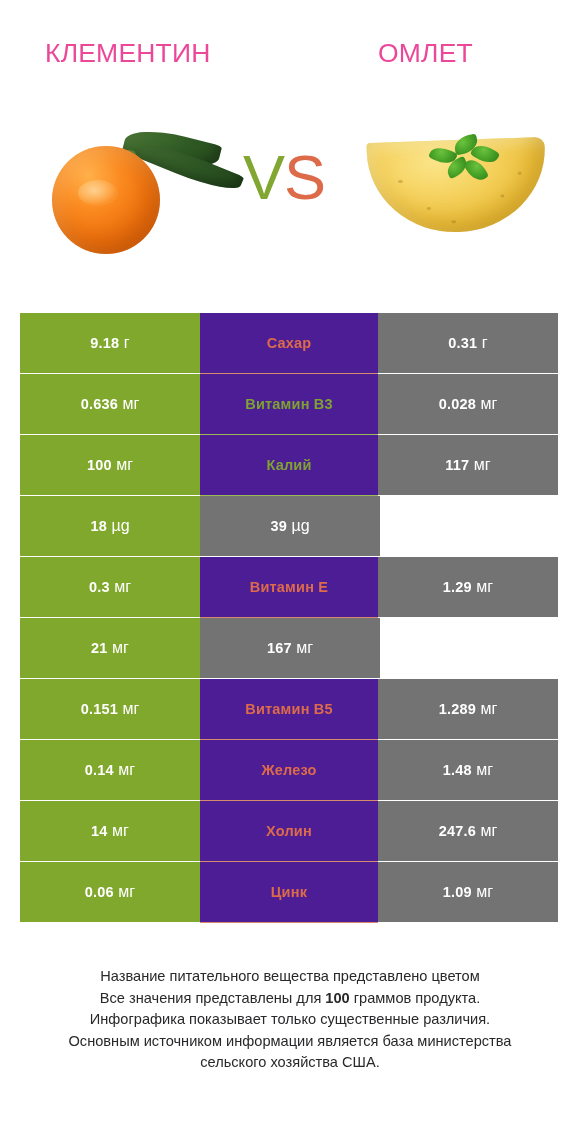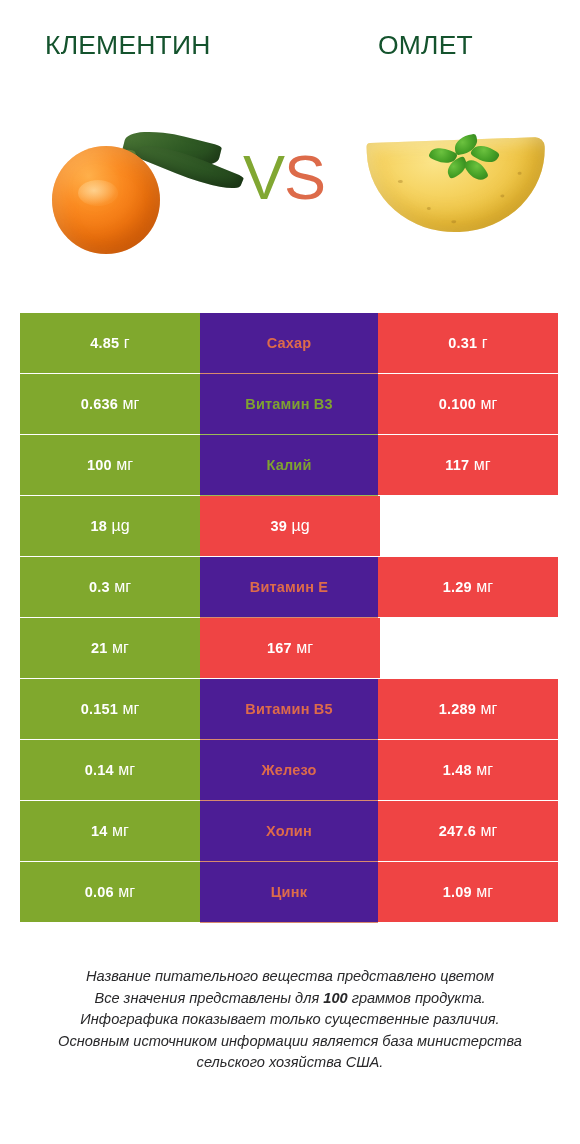--- a/index.html
+++ b/index.html
@@ -25,10 +25,10 @@
   }
   .title {
     position: absolute;
-    top: 8px;
+    top: 16px;
     font-size: 26.5px;
     letter-spacing: 0.2px;
-    color: #14532d;
+    color: #ec4899;
     font-weight: 400;
     white-space: nowrap;
     line-height: 38px;

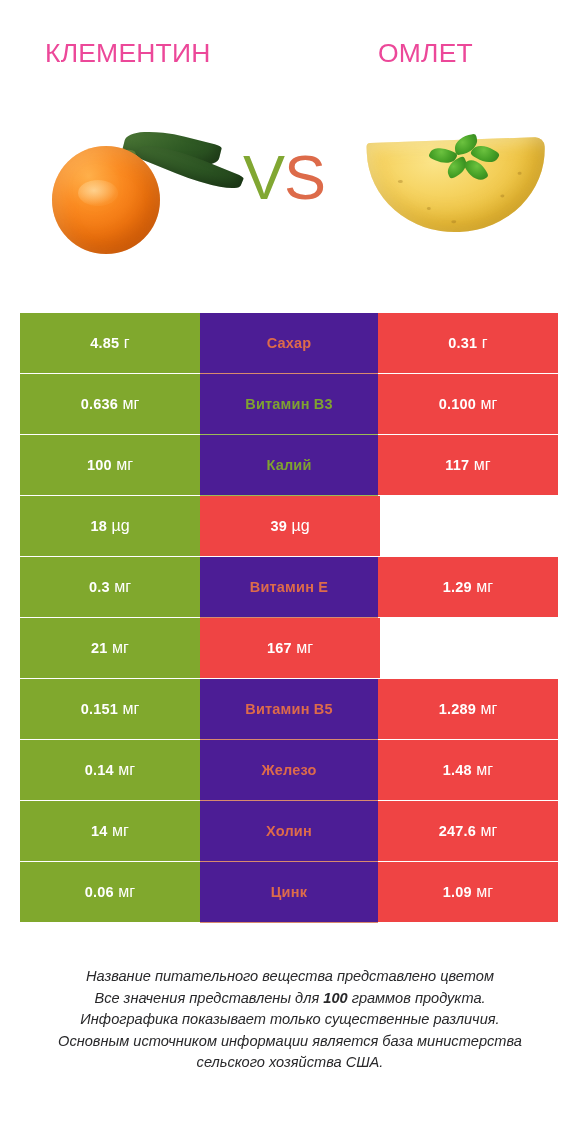--- a/index.html
+++ b/index.html
@@ -295,7 +295,7 @@
 
 <div class="table" id="comparison-table">
     <div class="row win-right">
-      <div class="cell cell-left"><span class="val">4.85</span>&nbsp;<span class="unit">г</span></div>
+      <div class="cell cell-left"><span class="val">9.18</span>&nbsp;<span class="unit">г</span></div>
       <div class="cell cell-center">
         <span class="nutrient win-right">Сахар</span>
       </div>

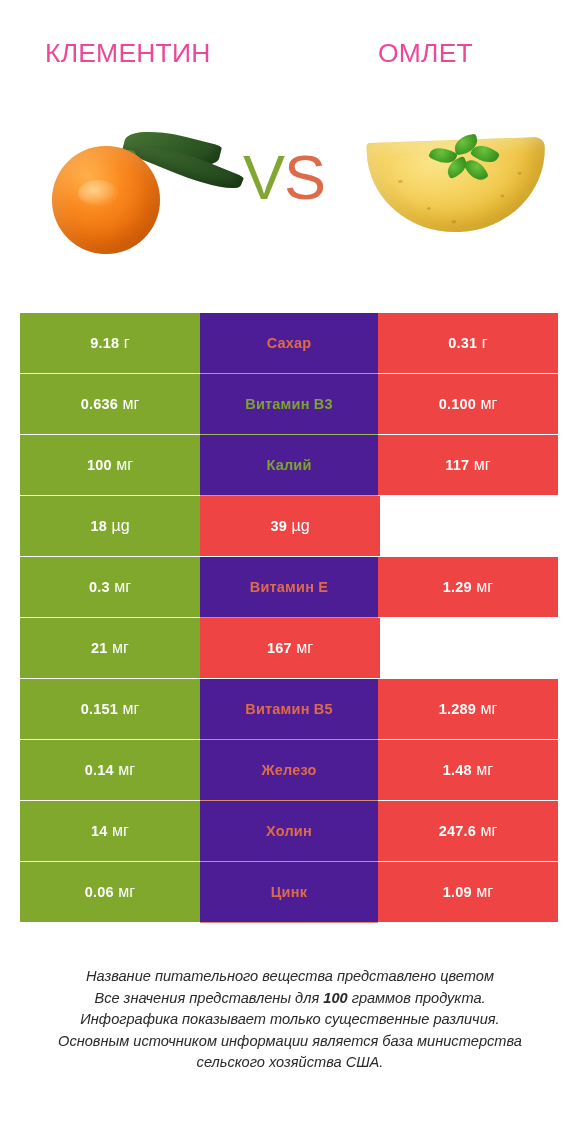--- a/index.html
+++ b/index.html
@@ -205,7 +205,7 @@
   }
   .cell-right {
     width: 180px;
-    background: #ef4444;
+    background: #737373;
     color: #ffffff;
   }
   .val {

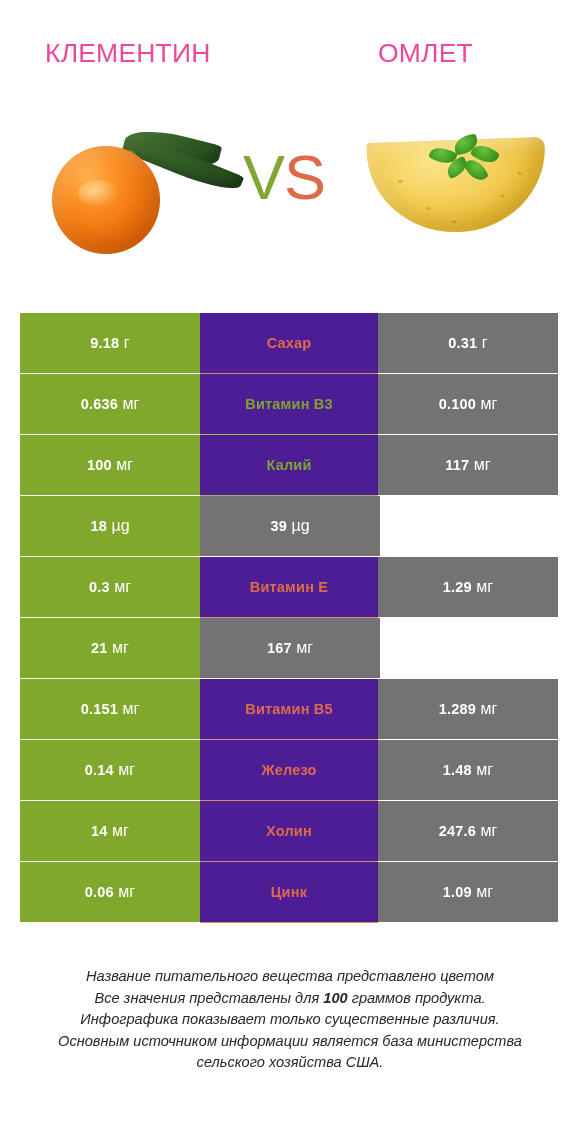--- a/index.html
+++ b/index.html
@@ -306,7 +306,7 @@
       <div class="cell cell-center">
         <span class="nutrient win-left">Витамин B3</span>
       </div>
-      <div class="cell cell-right"><span class="val">0.100</span>&nbsp;<span class="unit">мг</span></div>
+      <div class="cell cell-right"><span class="val">0.028</span>&nbsp;<span class="unit">мг</span></div>
     </div>
     <div class="row win-left">
       <div class="cell cell-left"><span class="val">100</span>&nbsp;<span class="unit">мг</span></div>

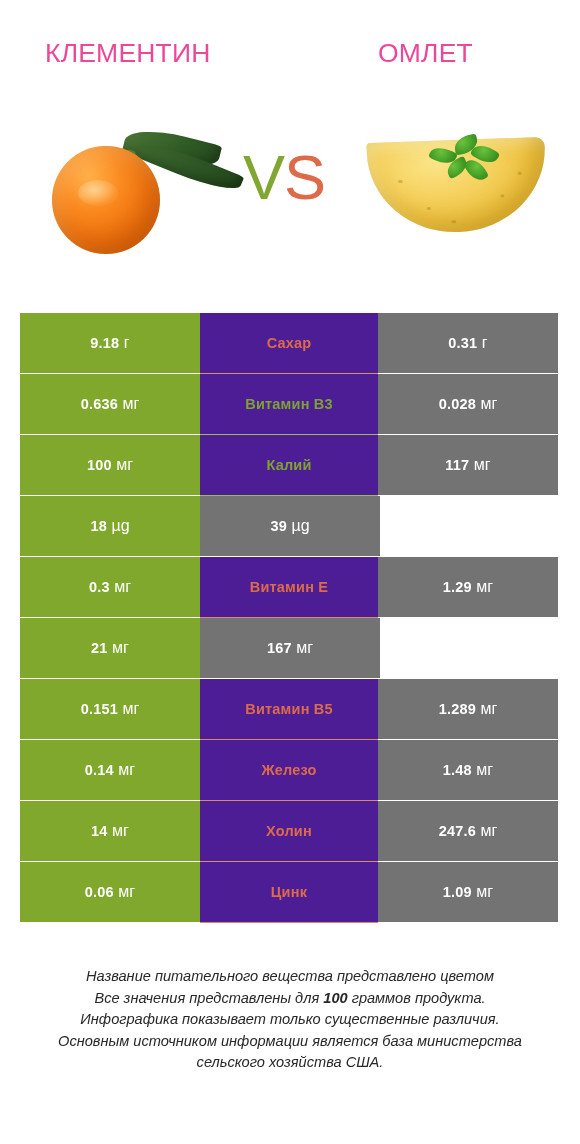--- a/index.html
+++ b/index.html
@@ -247,7 +247,7 @@
     color: #28282a;
     font-weight: 400;
   }
-  .footer div { white-space: nowrap; font-style: italic; }
+  .footer div { white-space: nowrap; }
   .footer b { font-weight: 700; }
 </style>
 </head>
-- -- --
What you should do: Return the data word for word without its pictures.

Your solution:
--- a/index.html
+++ b/index.html
@@ -25,10 +25,10 @@
   }
   .title {
     position: absolute;
-    top: 8px;
+    top: 16px;
     font-size: 26.5px;
     letter-spacing: 0.2px;
-    color: #14532d;
+    color: #ec4899;
     font-weight: 400;
     white-space: nowrap;
     line-height: 38px;

--- a/index.html
+++ b/index.html
@@ -295,7 +295,7 @@
 
 <div class="table" id="comparison-table">
     <div class="row win-right">
-      <div class="cell cell-left"><span class="val">4.85</span>&nbsp;<span class="unit">г</span></div>
+      <div class="cell cell-left"><span class="val">9.18</span>&nbsp;<span class="unit">г</span></div>
       <div class="cell cell-center">
         <span class="nutrient win-right">Сахар</span>
       </div>

--- a/index.html
+++ b/index.html
@@ -205,7 +205,7 @@
   }
   .cell-right {
     width: 180px;
-    background: #ef4444;
+    background: #737373;
     color: #ffffff;
   }
   .val {

--- a/index.html
+++ b/index.html
@@ -306,7 +306,7 @@
       <div class="cell cell-center">
         <span class="nutrient win-left">Витамин B3</span>
       </div>
-      <div class="cell cell-right"><span class="val">0.100</span>&nbsp;<span class="unit">мг</span></div>
+      <div class="cell cell-right"><span class="val">0.028</span>&nbsp;<span class="unit">мг</span></div>
     </div>
     <div class="row win-left">
       <div class="cell cell-left"><span class="val">100</span>&nbsp;<span class="unit">мг</span></div>

--- a/index.html
+++ b/index.html
@@ -247,7 +247,7 @@
     color: #28282a;
     font-weight: 400;
   }
-  .footer div { white-space: nowrap; font-style: italic; }
+  .footer div { white-space: nowrap; }
   .footer b { font-weight: 700; }
 </style>
 </head>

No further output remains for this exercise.